YOUR TASK:
Could you reproduce the entries exactly, omitting every picture?

Stored data:

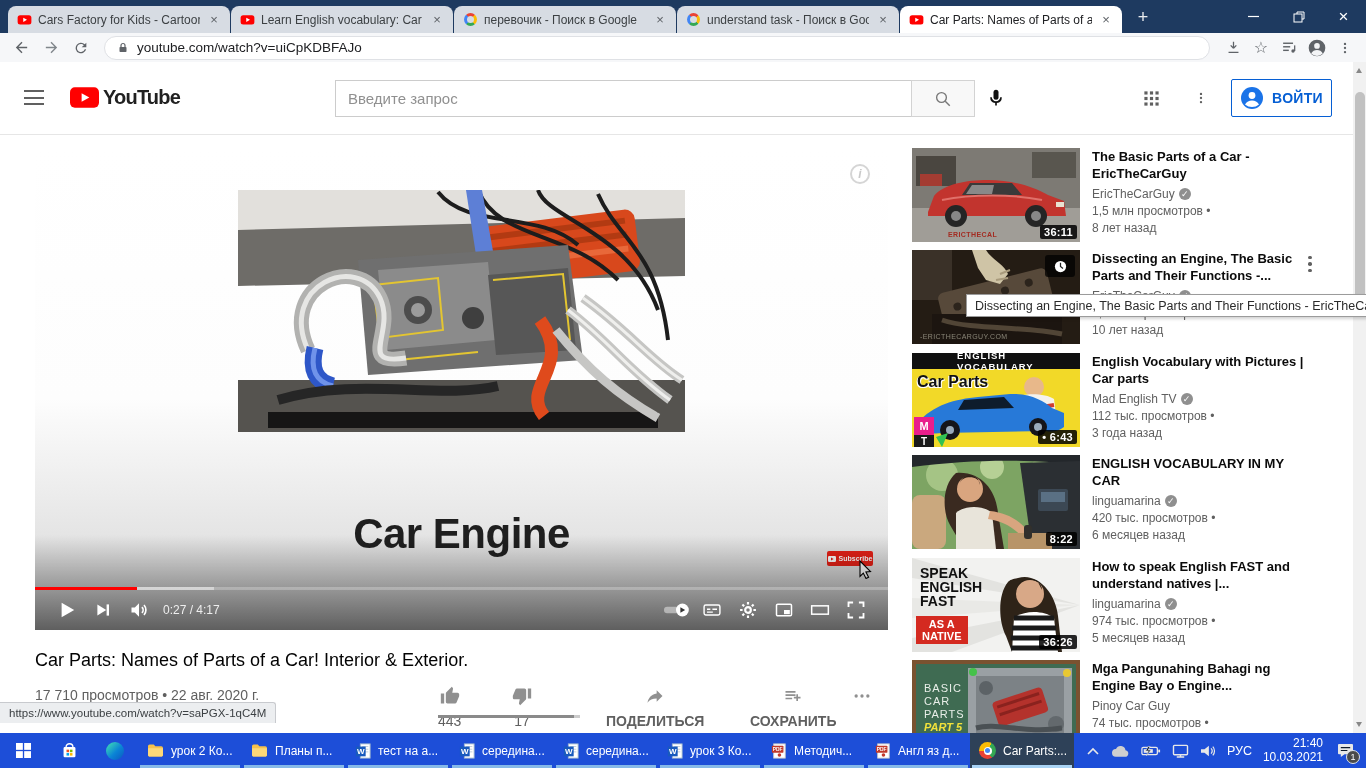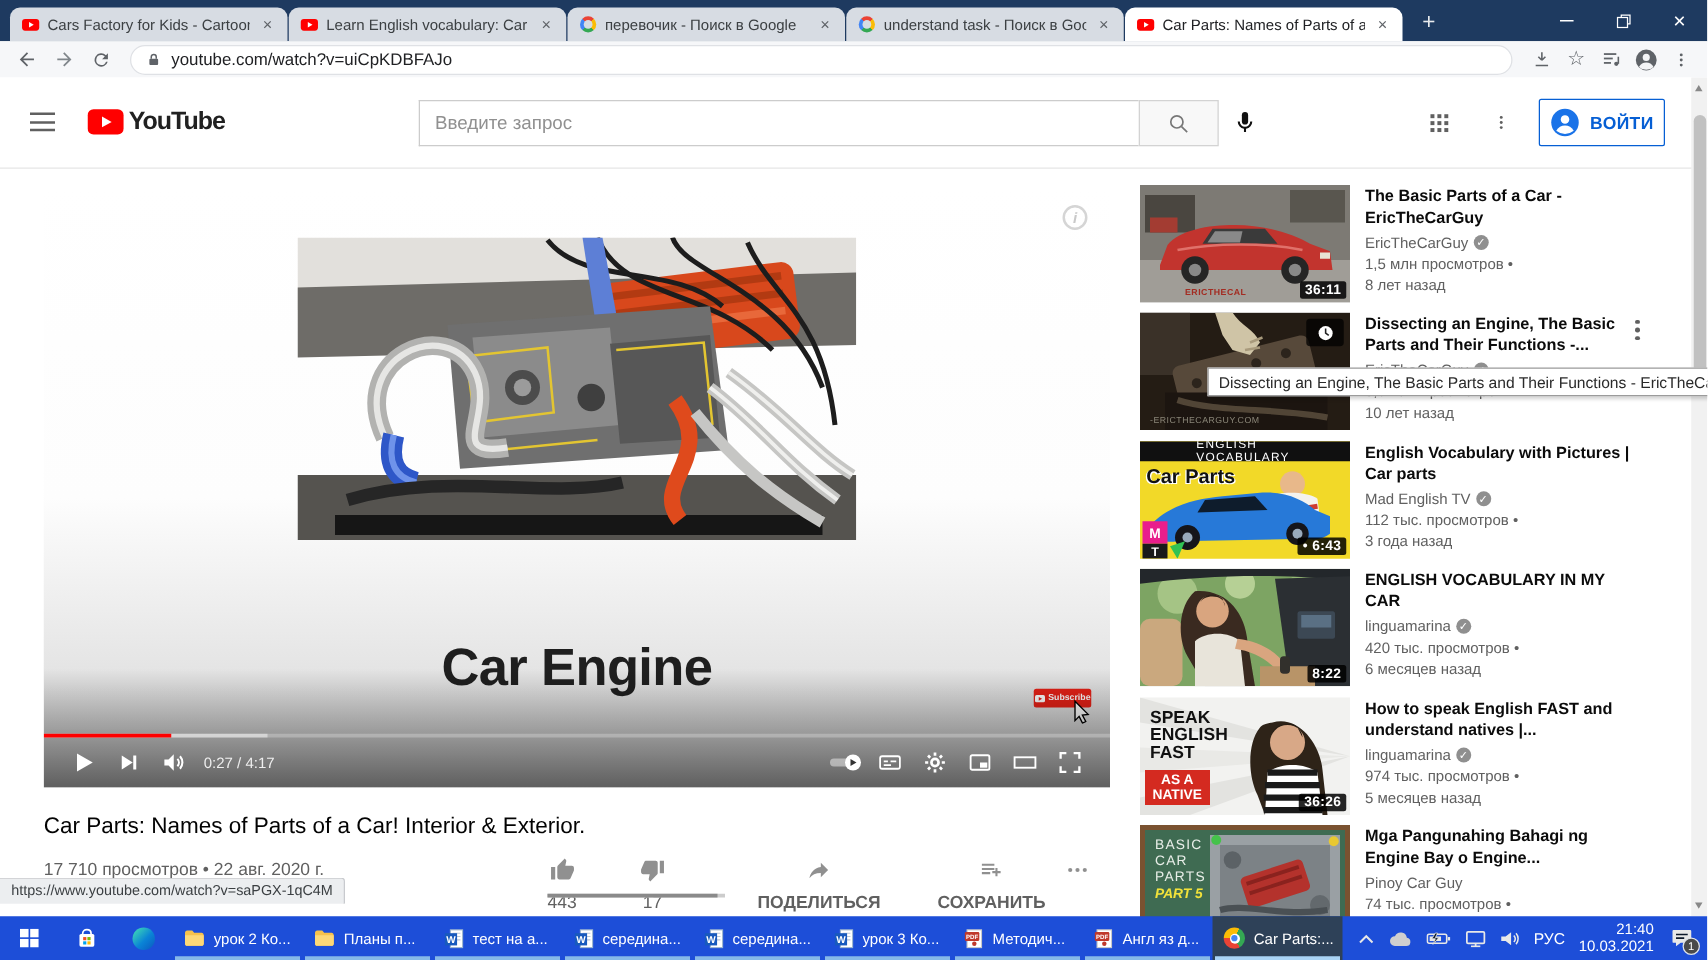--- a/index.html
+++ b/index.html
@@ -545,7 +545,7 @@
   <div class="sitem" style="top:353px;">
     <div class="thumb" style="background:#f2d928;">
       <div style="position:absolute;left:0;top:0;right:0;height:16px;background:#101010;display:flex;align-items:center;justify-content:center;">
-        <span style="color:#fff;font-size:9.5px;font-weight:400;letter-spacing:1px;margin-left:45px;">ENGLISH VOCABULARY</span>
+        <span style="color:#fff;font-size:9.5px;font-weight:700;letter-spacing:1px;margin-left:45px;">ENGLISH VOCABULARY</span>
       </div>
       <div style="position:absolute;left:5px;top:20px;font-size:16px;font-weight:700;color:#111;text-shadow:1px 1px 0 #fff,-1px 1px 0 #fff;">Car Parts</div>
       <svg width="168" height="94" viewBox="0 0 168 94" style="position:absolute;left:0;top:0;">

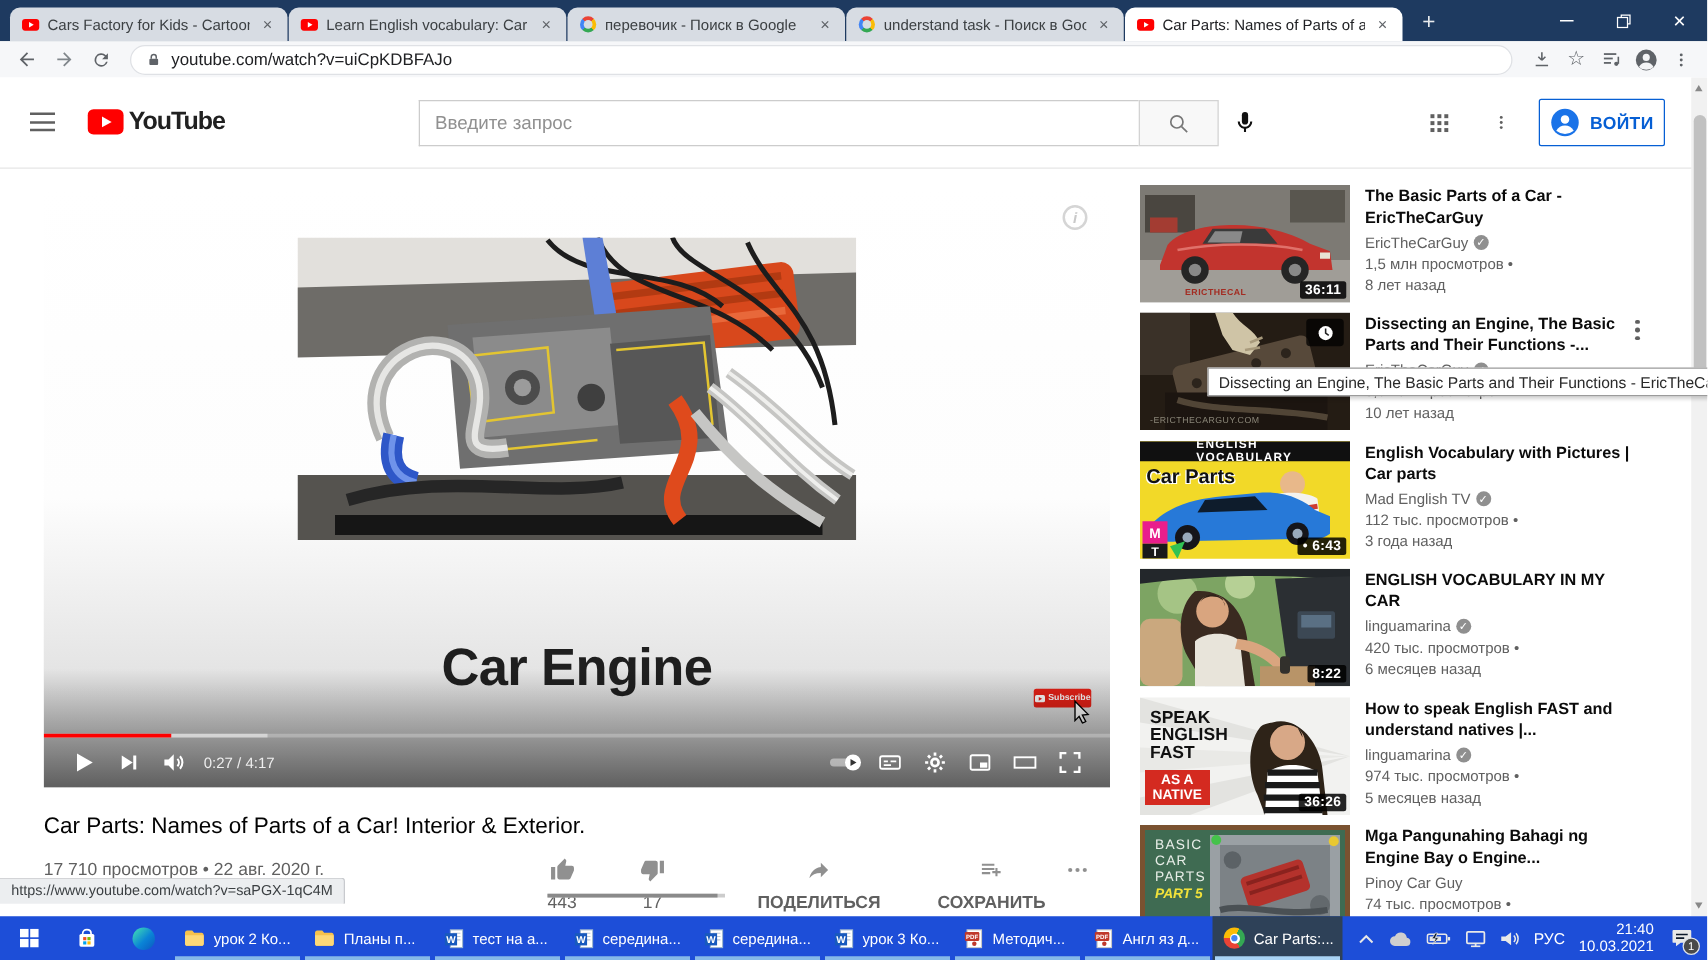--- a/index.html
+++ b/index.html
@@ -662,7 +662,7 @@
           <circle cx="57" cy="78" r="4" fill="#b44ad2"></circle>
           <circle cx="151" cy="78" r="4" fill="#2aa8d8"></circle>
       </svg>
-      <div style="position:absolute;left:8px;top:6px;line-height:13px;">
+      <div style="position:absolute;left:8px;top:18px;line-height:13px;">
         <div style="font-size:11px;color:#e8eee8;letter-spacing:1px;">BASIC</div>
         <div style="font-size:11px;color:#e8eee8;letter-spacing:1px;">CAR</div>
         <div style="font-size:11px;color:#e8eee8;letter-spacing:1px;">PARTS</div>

REPLY TO THE TASK:
--- a/index.html
+++ b/index.html
@@ -545,7 +545,7 @@
   <div class="sitem" style="top:353px;">
     <div class="thumb" style="background:#f2d928;">
       <div style="position:absolute;left:0;top:0;right:0;height:16px;background:#101010;display:flex;align-items:center;justify-content:center;">
-        <span style="color:#fff;font-size:9.5px;font-weight:400;letter-spacing:1px;margin-left:45px;">ENGLISH VOCABULARY</span>
+        <span style="color:#fff;font-size:9.5px;font-weight:700;letter-spacing:1px;margin-left:45px;">ENGLISH VOCABULARY</span>
       </div>
       <div style="position:absolute;left:5px;top:20px;font-size:16px;font-weight:700;color:#111;text-shadow:1px 1px 0 #fff,-1px 1px 0 #fff;">Car Parts</div>
       <svg width="168" height="94" viewBox="0 0 168 94" style="position:absolute;left:0;top:0;">

--- a/index.html
+++ b/index.html
@@ -662,7 +662,7 @@
           <circle cx="57" cy="78" r="4" fill="#b44ad2"></circle>
           <circle cx="151" cy="78" r="4" fill="#2aa8d8"></circle>
       </svg>
-      <div style="position:absolute;left:8px;top:6px;line-height:13px;">
+      <div style="position:absolute;left:8px;top:18px;line-height:13px;">
         <div style="font-size:11px;color:#e8eee8;letter-spacing:1px;">BASIC</div>
         <div style="font-size:11px;color:#e8eee8;letter-spacing:1px;">CAR</div>
         <div style="font-size:11px;color:#e8eee8;letter-spacing:1px;">PARTS</div>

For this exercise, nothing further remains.